100% of my workday is spent working, or at least will be for the near future:

I'm on vacation until August


----------



## Shemeska (Jun 10, 2005)

Well I'm currently waiting for some stuff to do an experiment, and untill it comes in there's not much I can do. Today I 'worked' all of maybe 3 hours till my computer died and took three days of busywork with it.

Work is patchy for me. Sometimes it's trying to find something to do because you're waiting for stages of procedures, and the other half of the time it's pulling 12 hour days to finish experiments etc.


----------



## eabha (Jun 10, 2005)

Most days, around 80%. But today, maybe 20%. 

I've spent whole weeks at a time doing very little work. I always pay for it in the end.


----------



## Ao the Overkitty (Jun 10, 2005)

I spend 100% of my paid time working.  No computer at work.

Now, back on my tech support job, I spent about 20-30% of my time actually working.


----------



## Crothian (Jun 10, 2005)

Oddly enough 70-80%


----------



## Thornir Alekeg (Jun 10, 2005)

For me it depends upon the day.  My job consists of troubleshooting with several companies my company contracts with.  At times there is very little happening and I have more time to slack off (maybe as much as 50% of the day).  Of course it usually ends up such that the poop hits the fan from all the companies I deal with at the same time.  When that happens I have very little spare time and only check in here as a diversion while I have lunch or 5 minutes between meetings.


----------



## Xath (Jun 10, 2005)

Crothian said:
			
		

> Oddly enough 70-80%




I don't believe you.


----------



## Crothian (Jun 10, 2005)

Xath said:
			
		

> I don't believe you.




Wow, called out by Xath.    I start work around 6-7am if not earlier, I usually don't start posting till afternoon.  I get in a good 5 hours of solid work in before hitting the boards.


----------



## Xath (Jun 11, 2005)

Crothian said:
			
		

> Wow, called out by Xath.    I start work around 6-7am if not earlier, I usually don't start posting till afternoon.  I get in a good 5 hours of solid work in before hitting the boards.

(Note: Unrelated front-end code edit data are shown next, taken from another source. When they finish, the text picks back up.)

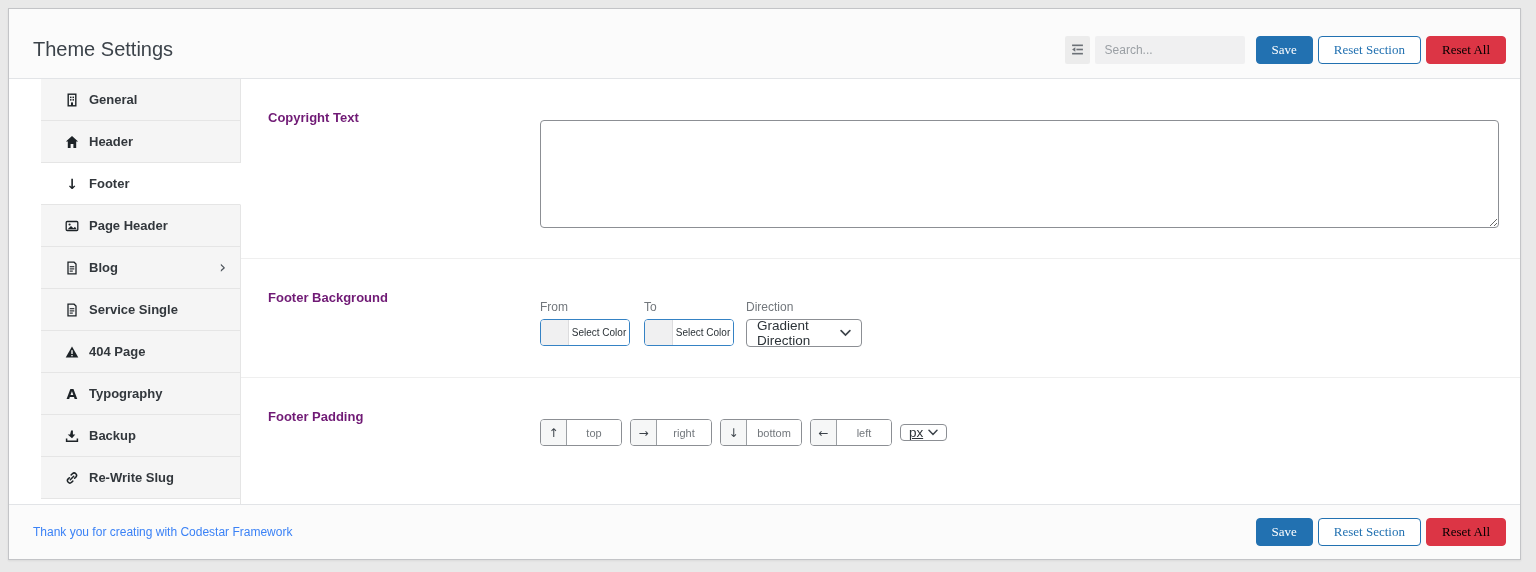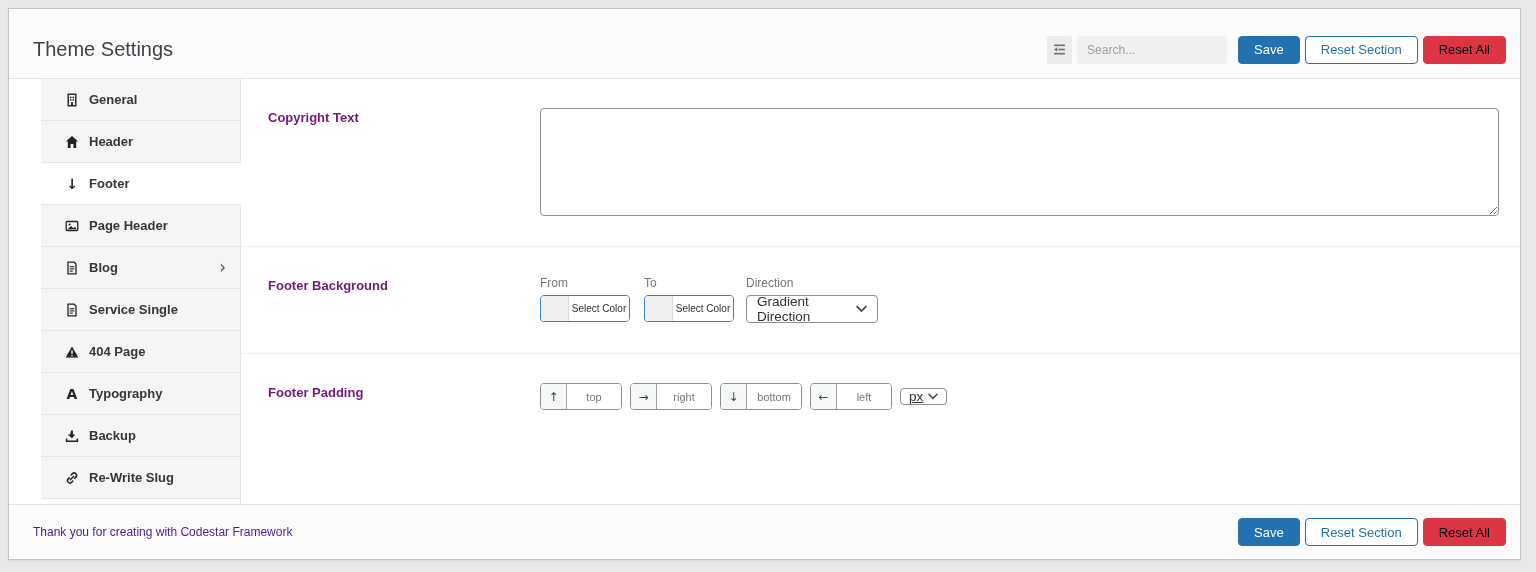--- a/index.html
+++ b/index.html
@@ -40,7 +40,7 @@
   .btn {
     height:28px; padding:0 15px; border-radius:4px; font-size:13px; cursor:pointer;
     display:inline-flex; align-items:center; justify-content:center;
-    border:1px solid transparent; font-family:Liberation Sans, sans-serif; white-space:nowrap;
+    border:1px solid transparent; font-family:Liberation Serif, serif; white-space:nowrap;
   }
   .btn-primary { background:#2271b1; border-color:#2271b1; color:#fff; margin-left:6px; }
   .btn-outline { background:#fff; border-color:#2271b1; color:#2271b1; }

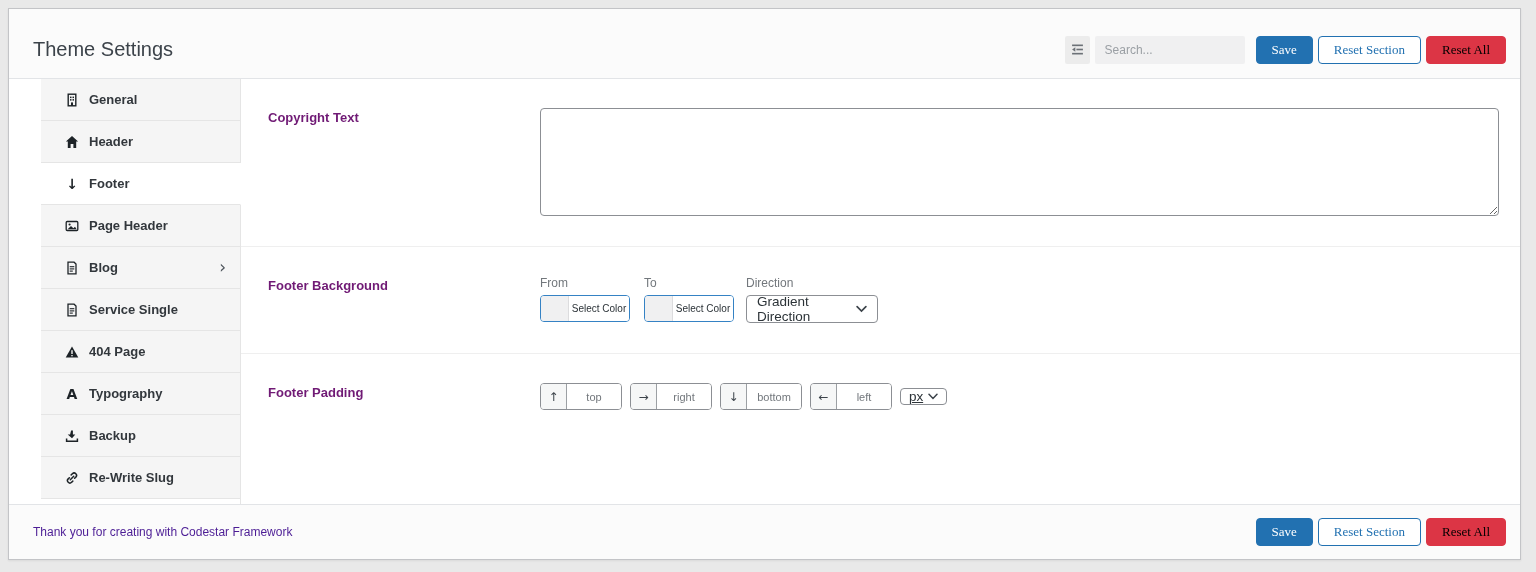--- a/index.html
+++ b/index.html
@@ -71,7 +71,7 @@
   .field-row { display:flex; padding:29px 21px 30px 27px; border-bottom:1px solid #efefef; }
   .field-row.last { border-bottom:none; }
   .f-label { width:272px; flex:0 0 272px; font-size:13px; font-weight:700; color:#701a75; padding-top:2px; }
-  .f-ctrl { flex:1; min-width:0; }
+  .f-ctrl { flex:1; min-width:0;margin-top:12px; }
   textarea.copyright {
     width:100%; height:108px; resize:both;
     border:1px solid #8c8f94; border-radius:4px;

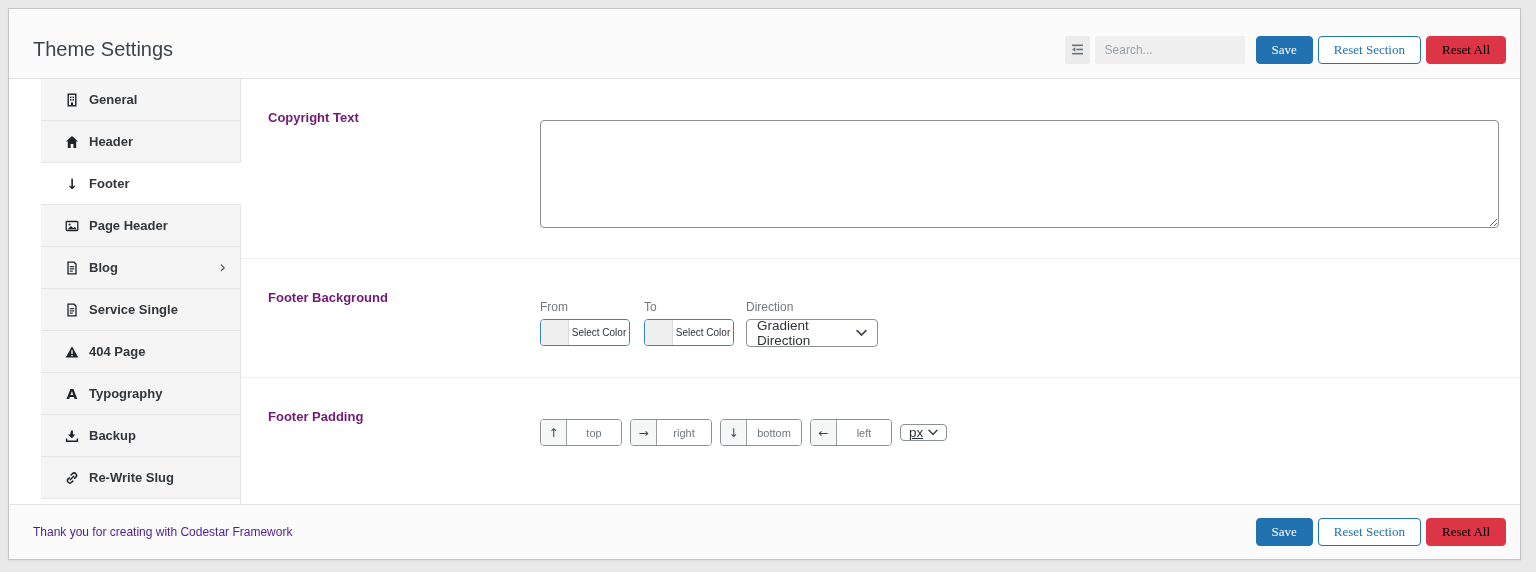--- a/index.html
+++ b/index.html
@@ -94,7 +94,7 @@
     display:flex; align-items:center; justify-content:space-between;
     padding:0 10px; font-size:13.5px; color:#2c3338; cursor:pointer;
   }
-  .select.direction { width:132px; }
+  .select.direction { width:116px; }
   .select.unit { width:47px; padding:0 8px; gap:5px; justify-content:center; }
   .chev { color:#3c434a; display:flex; }
   .pad-groups { display:flex; align-items:center; gap:8px; }

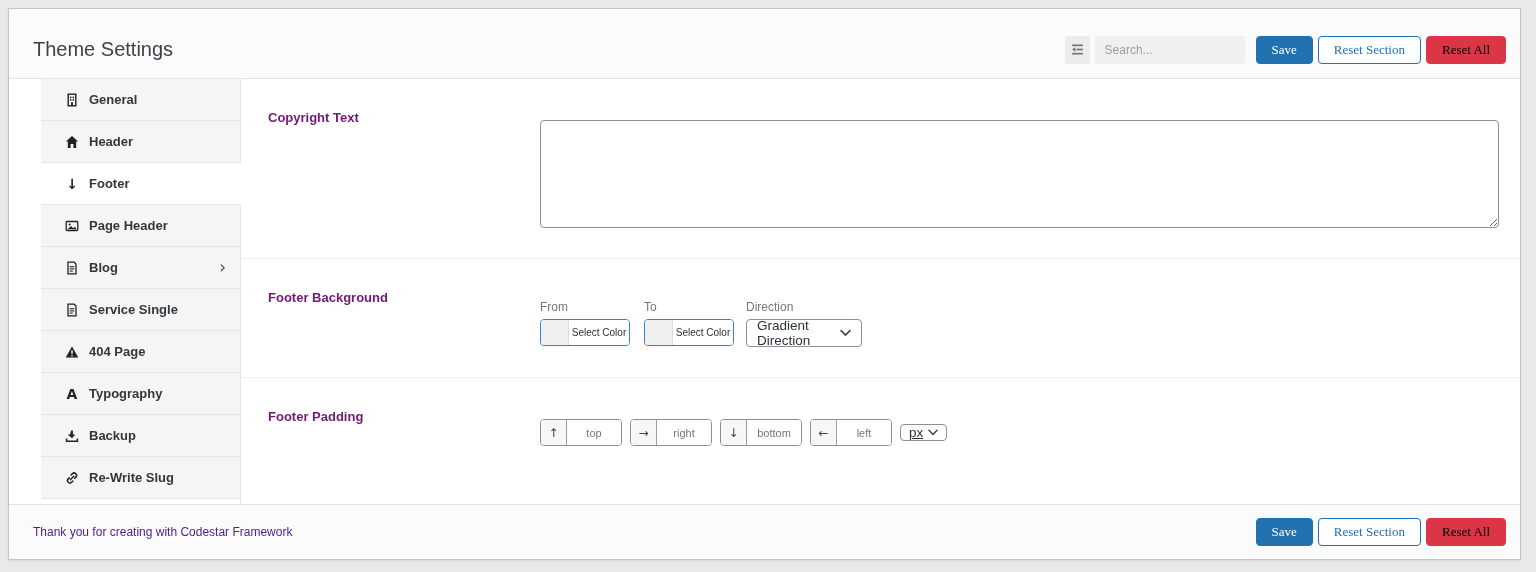--- a/index.html
+++ b/index.html
@@ -118,7 +118,7 @@
     background:#fbfbfb; border-top:1px solid #e2e4e7;
     display:flex; align-items:center; padding:0 14px 0 24px;
   }
-  .ftr-text { flex:1; font-size:12px; color:#4c1d95; }
+  .ftr-text { flex:1; font-size:12px; color:#3b82f6; }
 </style>
 </head>
 <body>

That's...impressive.  What do you do that requires your presence at 6am?  


....I'm going to have to start threads in the morning and time how long it takes Crothian to respond...


----------



## Crothian (Jun 11, 2005)

Xath said:
			
		

> That's...impressive.  What do you do that requires your presence at 6am?




Paper work...I work in a banking office and I look over different reports and applications and I can do that with out need of other people being around.  But other people usually start coming in as earlty as 7am themselves so its not like I'm alone is a huge building.


----------



## Nifft (Jun 11, 2005)

Good week: 4/5.
Average week: 3/5. 
Bad week: I don't have bad weeks.

I figure I give the company about three SOLID days of work each week, the rest is spent doing silly work-related stuff (following up on stuff, chasing people down and making them do what they said they'd do, meetings that are only partially productive, filling out Notes database forms to request / report / requisition stuff, source code documentation, experimenting with new products / libraries / tools, etc.) AND non-work-related stuff (checking email and surfing the 'net, including EN World).

 -- N


----------



## Cthulhu's Librarian (Jun 11, 2005)

Oh, anywhere from 35-85% of my day is actual work, depending how busy the library is and how many projects I have going on. But I spend alot of time either sitting at a public service desk or loading builds and software onto PCs at my desk, so I can spend a good amount of time posting while still doing work. I often ahve 2 or 3 PCs up and running at any given time, so my personal machine ends up being an email/ENWorld/music box while I work on the others. Of course, there are some days where I have no other projects going on, so those tend to be on the less productive end of the scale, where I'm physically cleaning dust out of PCs and straightening up my workspace, those days I post and surf a heck of a lot more. And there are the few (thankfully) days a year where we are loading builds onto the public PCs in all 14 libraries, and I'm not at my desk all day for several days in a row. Those days it's 100% work.


----------



## Angel Tarragon (Jun 11, 2005)

Anywhere from 0-25%. A day has 24 hours, and being that my workplace is just to the right of my bed, theres no traffic wait. On a day where inspiration and the will to write is plentiful, I can put in about 6 out of 24 hours into any personal d20 projects I'm working on.


----------



## Darth K'Trava (Jun 11, 2005)

All of it besides my 30 mins break. I don't get the luxury you guys have of being able to check Enworld/my email during work. Our comp isn't hooked up to the 'net and probably only has a 14.4k modem in it like the old one did...


----------



## Greylock (Jun 11, 2005)

What do you people all do????

When I'm at work, I'm working. 100% of the time. Web surfing is at home recreation for me.


----------



## BOZ (Jun 11, 2005)

whatever time i'm not spending on the internet, or working on things offline like Creature Catalog conversions.


----------



## WayneLigon (Jun 11, 2005)

Depends. Things have been really light, with no real emergencies or stupid stuff. The thing I thought I'd be spending time on this week was cancelled by the stupid Asst director so I haven't been motivated to go find something to do. Right now, something like 80% of my time is just me posting, reading posts, reading abt comics, doing some game writing, etc. Next week it might be 100%; either way - you never know.


----------



## Reprisal (Jun 11, 2005)

Contract work is superior in this way, I don't have to worry about "work days." I only have to worry about getting the project finished. 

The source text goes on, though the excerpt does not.